Perempuan dalam perjalananya termarginalisasi oleh kaum
laki-laki yang menganggap dirinya superior atas kaum wanita. Akibat konstruksi
religio-sosiologis yang berdalih teologis, banyak yang menganggap bahwa
perempuan itu sub ordinat dari kaum laki laki. Kontroversi
mengenai posisi dan peran kepemimpinan atau ulama perempuan sering pula
dihadirkan
dalam ranah fiqh. Secara umum,
pemahaman fiqh yang berlaku dalam
kehidupan sehari-hari masih bersifat patriarki. Kentalnya budaya kebapakan
dalam tradisi penciptaan fiqh menjadikan
penetapan hukum Islam kurang mendefinisikan kemitraan perempuan dengan
laki-laki. Sehingga citra perempuan yang muncul hanya sebagai simbol kesucian
Ibu yang mengayomi atau simbul kesetiaan. Jarang perempuan disimbulkan dengan
penguasa, hakim, ulama, pejuang dan pemegang karier lainnya. Hal ini tentunya
berseberangan dengan semangat al-Qur’an yang mengakomodasi pemberian hak dan
status yang menguntungkan bagi perempuan. Oleh karena itu untuk menjawab
permasalahan tersebut penulis ingin mengokohkan justifikasi terhadap posisi dan
peran ulama perempuan dengan melacak kembali eksistensi ulama perempuan dan
mencoba mengungkap kontroversi tentang ulama perempuan di antara kalangan Fuqaha’. Dan karena ada
pemahaman yang bias gender dari Fuqaha’, maka kajian ini
menawarkan metodologi dekonstruksi fiqh patriarki untuk
menuju kesetaraan gender, di antaranya dengan pendekatan sosio-teologis.
Melacak Historiografi Ulama Perempuan
Kajian tentang “ulama perempuan” dalam sejarah masih sangat
langka, bukan hanya untuk di Indonesia, tetapi juga di wilayah Muslim lainnya.
Meski kajian tentang perempuan dan gender terus menemukan momentumnya, namun
perhatian hampir tidak pernah diberikan kepada sejarah sosial intelektual ulama
perempuan.
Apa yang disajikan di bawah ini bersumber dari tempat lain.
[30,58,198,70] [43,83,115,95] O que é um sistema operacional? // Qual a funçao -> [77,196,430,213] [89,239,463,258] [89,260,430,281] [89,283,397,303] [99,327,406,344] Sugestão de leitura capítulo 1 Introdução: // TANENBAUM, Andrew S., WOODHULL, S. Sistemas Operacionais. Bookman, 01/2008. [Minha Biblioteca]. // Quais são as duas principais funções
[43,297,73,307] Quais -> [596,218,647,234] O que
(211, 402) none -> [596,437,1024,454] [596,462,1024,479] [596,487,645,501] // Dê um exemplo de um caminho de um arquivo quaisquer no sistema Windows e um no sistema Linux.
Asumsi awal yang digenggam banyak peneliti dan sarjana adalah bahwa
hal itu merupakan salah satu bukti tentang tidak signifikannya perempuan dalam
keulamaan atau bahkan dunia keilmuan umumnya.
Kajian awal Azra tentang ulama perempuan di Timur Tengah
mengindikasikan tentang terbatasnya peran ulama perempuan. Bahkan dapat
dikatakan, sejarah ulama perempuan itu tidak pernah ada. Sudah maklum bahwa
ulama perempuan tidak mendapatkan tempat yang sewajarnya dalam sumber-sumber
sejarah historiografi Islam padahal terdapat cukup banyak ulama perempuan yang
mempunyai peran-peran penting dalam keulamaan dan keilmuan Islam, sejak hadith, fiqh, sampai tasawwuf. Juga terdapat
peran-peran krusial dalam pembentukan dan pengembangan lembaga-lembaga
pendidikan Islam, seperti madrasah, ribat dll.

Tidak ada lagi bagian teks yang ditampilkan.